FIG. 1 is a vertical sectional view of a vibration isolator for an air conditioner according to a first embodiment of the present invention.

FIG. 2 is a vertical cross-sectional view when a load is applied to the vibration isolator of the air conditioner according to the first embodiment of the present invention.

FIG. 3 is a partial vertical cross-sectional view when a load is applied to the vibration isolator of the air conditioner according to the first embodiment of the present invention.

FIG. 4 is an overall sectional view of a vibration isolator for an air conditioner according to a first embodiment of the present invention.

FIG. 5 is a bottom view of the vibration isolator for the air conditioner according to the first embodiment of the present invention.

FIG. 6 is a partial detailed view showing a vibration isolator for an air conditioner according to a second embodiment of the present invention.

FIG. 7 is a partial cross-sectional view showing a vibration isolator for an air conditioner according to a second embodiment of the present invention.

FIG. 8 is a partial cross-sectional view showing a vibration isolator for an air conditioner according to Embodiment 3 of the present invention.

FIG. 9 is a partial detailed view showing a vibration isolator for an air conditioner according to Embodiment 4 of the present invention.

FIG. 10 is an overall sectional view showing a vibration isolator for an air conditioner according to Embodiment 2 of the present invention.

FIG. 11 is a partial plan view showing a vibration isolator for an air conditioner according to a second embodiment of the present invention.

FIG. 12 is a sectional view of a vibration-proof rubber of a vibration-damping device for an air conditioner according to a fifth embodiment of the present invention.

FIG. 13 is a partial assembly cross-sectional view showing a vibration isolator for an air conditioner according to Embodiment 5 of the present invention.

FIG. 14 is a plan view of a conventional anti-vibration rubber.

FIG. 15 is a sectional view of a conventional anti-vibration rubber.

FIG. 16 is a cross-sectional view of a conventional vibration isolator for an air conditioner.

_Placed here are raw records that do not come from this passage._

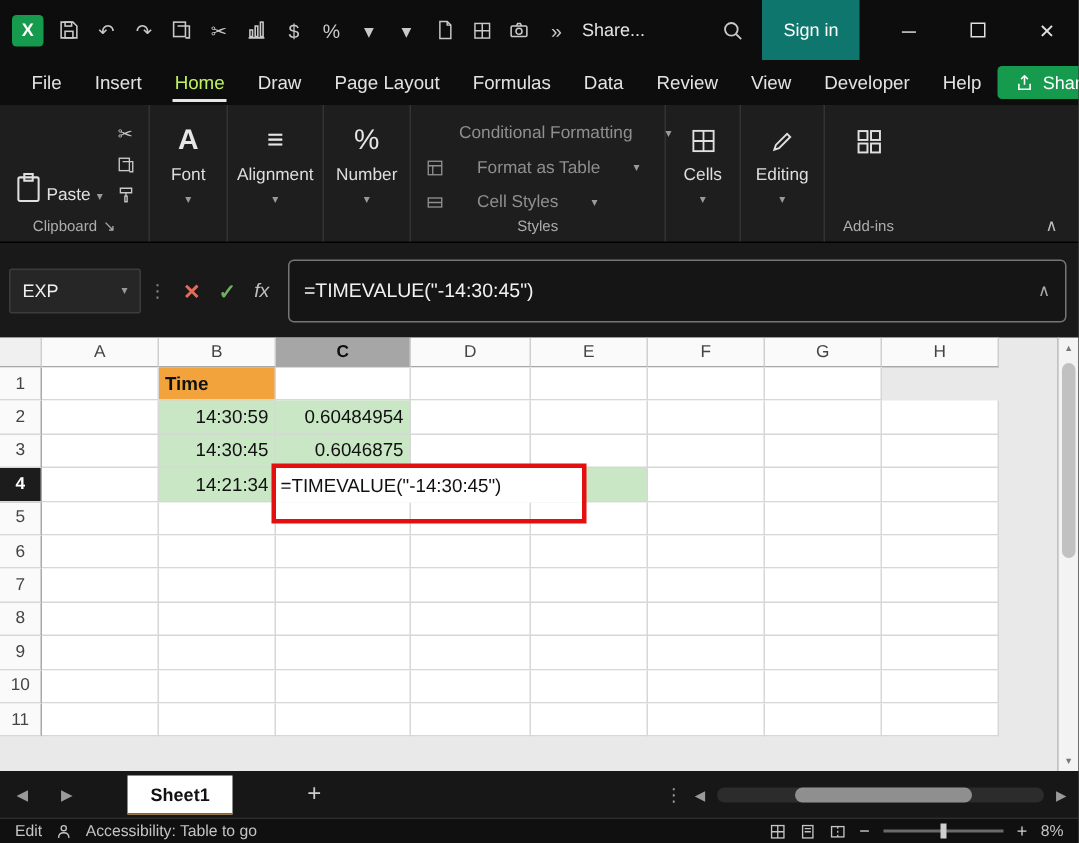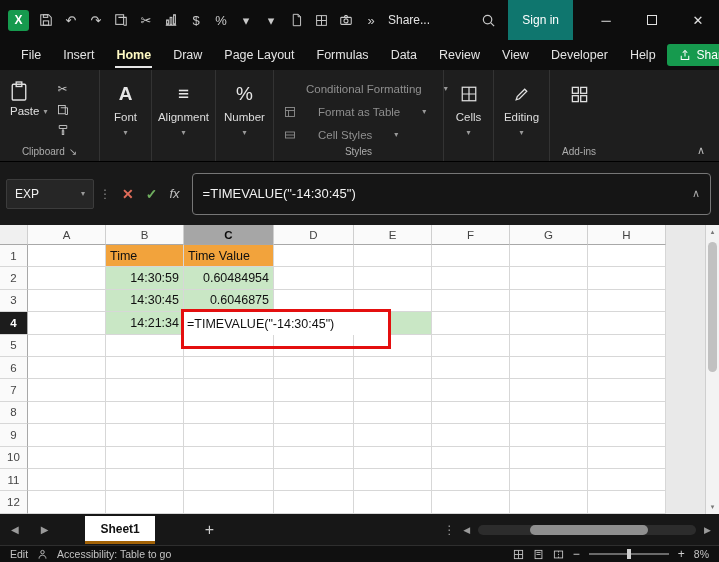--- a/index.html
+++ b/index.html
@@ -20,7 +20,7 @@
   
   .menubar{position:absolute;top:40px;left:0;right:0;height:30px;display:flex;align-items:center;background:#0d0d0d;padding-left:10px;font-size:12.5px;color:#e3e3e3}
   .mitem{padding:7px 11px;position:relative;white-space:nowrap}
-  .mitem.active{font-weight:700;color:#fef9c3}
+  .mitem.active{font-weight:400;color:#bef264}
   .mitem.active::after{content:"";position:absolute;left:10px;right:10px;bottom:1px;height:2px;background:#e6e6e6}
   .share{margin-left:auto;margin-right:8px;background:#169a4e;color:#fff;display:flex;gap:6px;align-items:center;padding:4px 12px;border-radius:3px;font-size:12px}
 

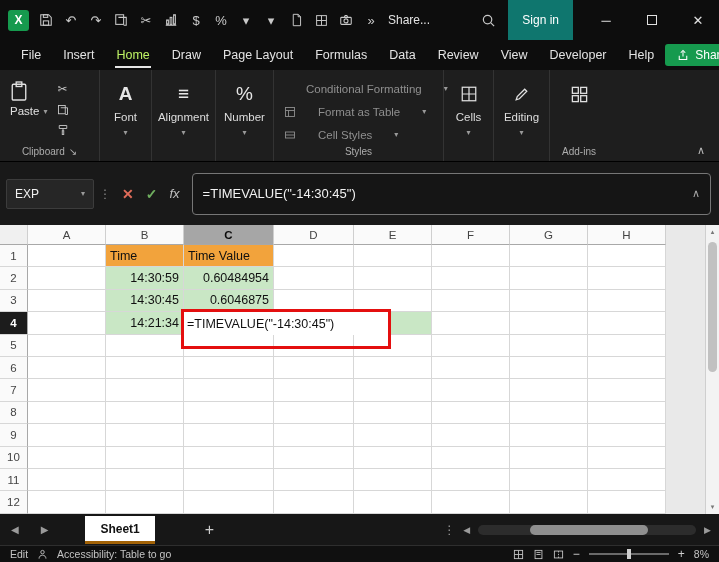--- a/index.html
+++ b/index.html
@@ -29,7 +29,7 @@
   .group{position:relative;height:100%;border-right:1px solid #333;flex:none}
   .glabel{position:absolute;bottom:4px;left:0;right:0;display:flex;gap:4px;align-items:center;justify-content:center;font-size:10px;color:#adadad}
   .cliprow{display:flex;gap:10px;padding:10px 8px 0 10px}
-  .paste{display:flex;flex-direction:column;align-items:flex-start;gap:3px;color:#e0e0e0;font-size:11.5px}
+  .paste{display:flex;align-items:flex-end;gap:3px;color:#e0e0e0;font-size:11.5px}
   .minis{display:flex;flex-direction:column;gap:8px;padding-top:2px;color:#c9c9c9;font-size:12px}
   .bigbtn{display:flex;flex-direction:column;align-items:center;gap:5px;padding-top:12px;color:#dedede;font-size:11.5px;height:100%;justify-content:flex-start}
   .bigicon{height:24px;display:flex;align-items:center;justify-content:center;font-size:19px;color:#e6e6e6}

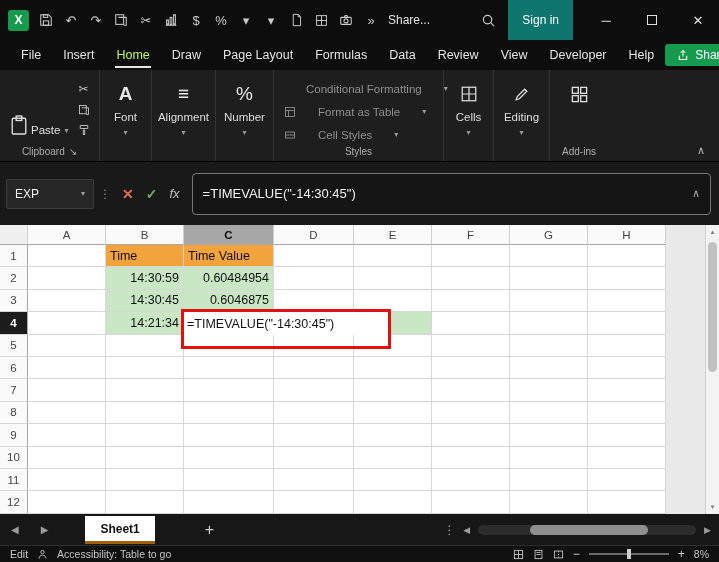--- a/index.html
+++ b/index.html
@@ -65,7 +65,7 @@
   .r>div{background:#fff;border-right:1px solid #d7d7d7;border-bottom:1px solid #d7d7d7;display:flex;align-items:center;padding:0 4px;font-size:12.5px;color:#111;overflow:hidden}
   .r>div:first-child{background:#fafafa;justify-content:center;padding:0;font-size:11.5px;color:#444;border-right:1px solid #a8a8a8}
   .r>div.selr{background:#1c1c1c;color:#fff;font-weight:700}
-  .org{background:#f2a33c !important;font-weight:400;color:#161616}
+  .org{background:#f2a33c !important;font-weight:700;color:#161616}
   .grn{background:#c9e7c5 !important}
   .num{justify-content:flex-end}
   .editbox{position:absolute;left:184px;top:87px;width:204px;height:23px;background:#fff;display:flex;align-items:center;padding:0 3px;font-size:12.5px;color:#111;white-space:nowrap;overflow:hidden}

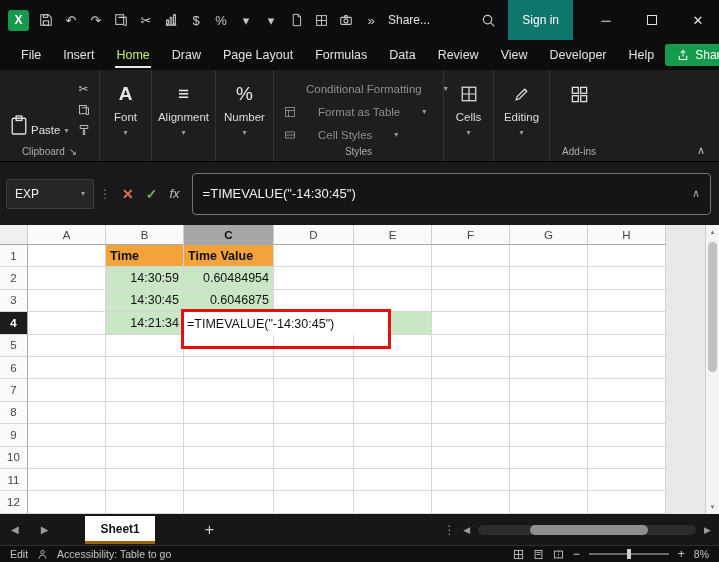--- a/index.html
+++ b/index.html
@@ -366,7 +366,6 @@
       <div>1</div>
       <div></div>
       <div class="org">Time</div>
-      <div class="org">Time Value</div>
       <div></div>
         <div></div>
         <div></div>

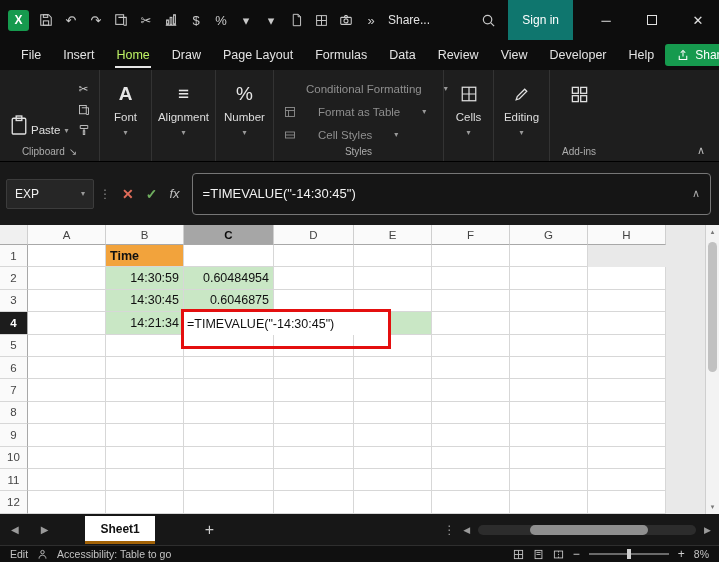--- a/index.html
+++ b/index.html
@@ -482,17 +482,6 @@
         <div></div>
         <div></div>
     </div>
-    <div class="cols r">
-      <div>12</div>
-      <div></div>
-        <div></div>
-        <div></div>
-        <div></div>
-        <div></div>
-        <div></div>
-        <div></div>
-        <div></div>
-    </div>
 
     <div class="editbox">=TIMEVALUE("-14:30:45")</div>
     <div class="redbox"></div>

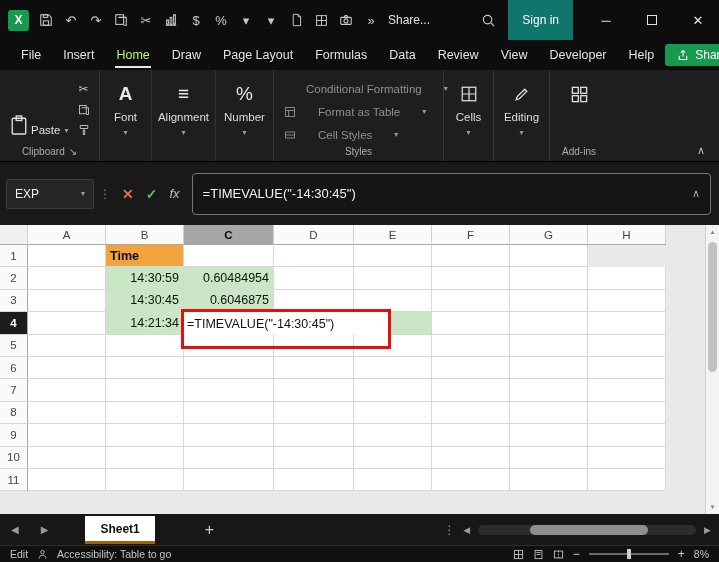--- a/index.html
+++ b/index.html
@@ -80,7 +80,7 @@
   
   .tabsbar{position:absolute;top:514px;left:0;right:0;height:31px;background:#171717;display:flex;align-items:center;font-size:12px;color:#bbb}
   .tabnav{padding:0 11px;font-size:10px;color:#9a9a9a}
-  .sheettab{background:#fff;color:#111;font-weight:700;padding:6px 15px 5px;margin-left:26px;border-bottom:3px solid #a16207;font-size:12px}
+  .sheettab{background:#fff;color:#111;font-weight:700;padding:6px 15px 5px;margin-left:26px;border-bottom:1px solid #a16207;font-size:12px}
   .addsheet{margin-left:42px;font-size:16px;color:#ccc;padding:0 8px}
   .hscroll-group{margin-left:auto;display:flex;align-items:center;gap:8px;padding-right:8px;color:#9a9a9a}
   .hdots{font-size:12px}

FIG. 17 is a partial cross-sectional view of a conventional vibration isolator for an air conditioner.

[Explanation of symbols]

 5 Mounting plate 6 Fixed shaft 7 Anti-vibration rubber 7c Protrusion (projection) 10 Free space

 ─────────────────────────────────────────────────── ─── Continuation of the front page (72) Katsutoshi Nishikawa, Katsutoshi Nishikawa, 3-18-1, Oga, Shizuoka City Mitsubishi Electric Engineering Co., Ltd., Nagoya Office, Shizuoka Branch (72) Inventor, Itaro Akiyama, 3-chome, Oka, Shizuoka No. 1 Mitsubishi Electric Engineering Co., Ltd. Nagoya Office Shizuoka Branch (72) Inventor Kaneyama Katayama 3-18-1, Oga Shizuoka City Mitsubishi Electric Engineering Co., Ltd. Nagoya Office Shizuoka Branch

Claims (2)

[Claims] 1. An air conditioner comprising a vibration-proof rubber main body, a fixed shaft that is inserted into the center of the main body and fixedly supports the main body, and an air conditioner-side mounting plate that is elastically supported by the main body. In a vibration isolator of a machine, the main body is orthogonal to the fixed shaft, and is provided with a convex portion at a portion that supports the mounting plate. Usually, the convex portion supports the mounting plate, and with respect to an impact load, An anti-vibration device for an air conditioner, characterized in that it is supported at a portion other than the convex portion where the spring constant is higher than usual. 2. An anti-vibration rubber main body, a fixed shaft which is inserted in the center of the main body and fixedly supports the main body, and an annular air which is elastically supported by the main body and has a circular hole whose outer peripheral side is open. In a vibration isolator for an air conditioner including a mounting plate on a side of a air conditioner, between the main body and the fixed shaft, a space is provided at a portion supporting the mounting plate. Anti-vibration device.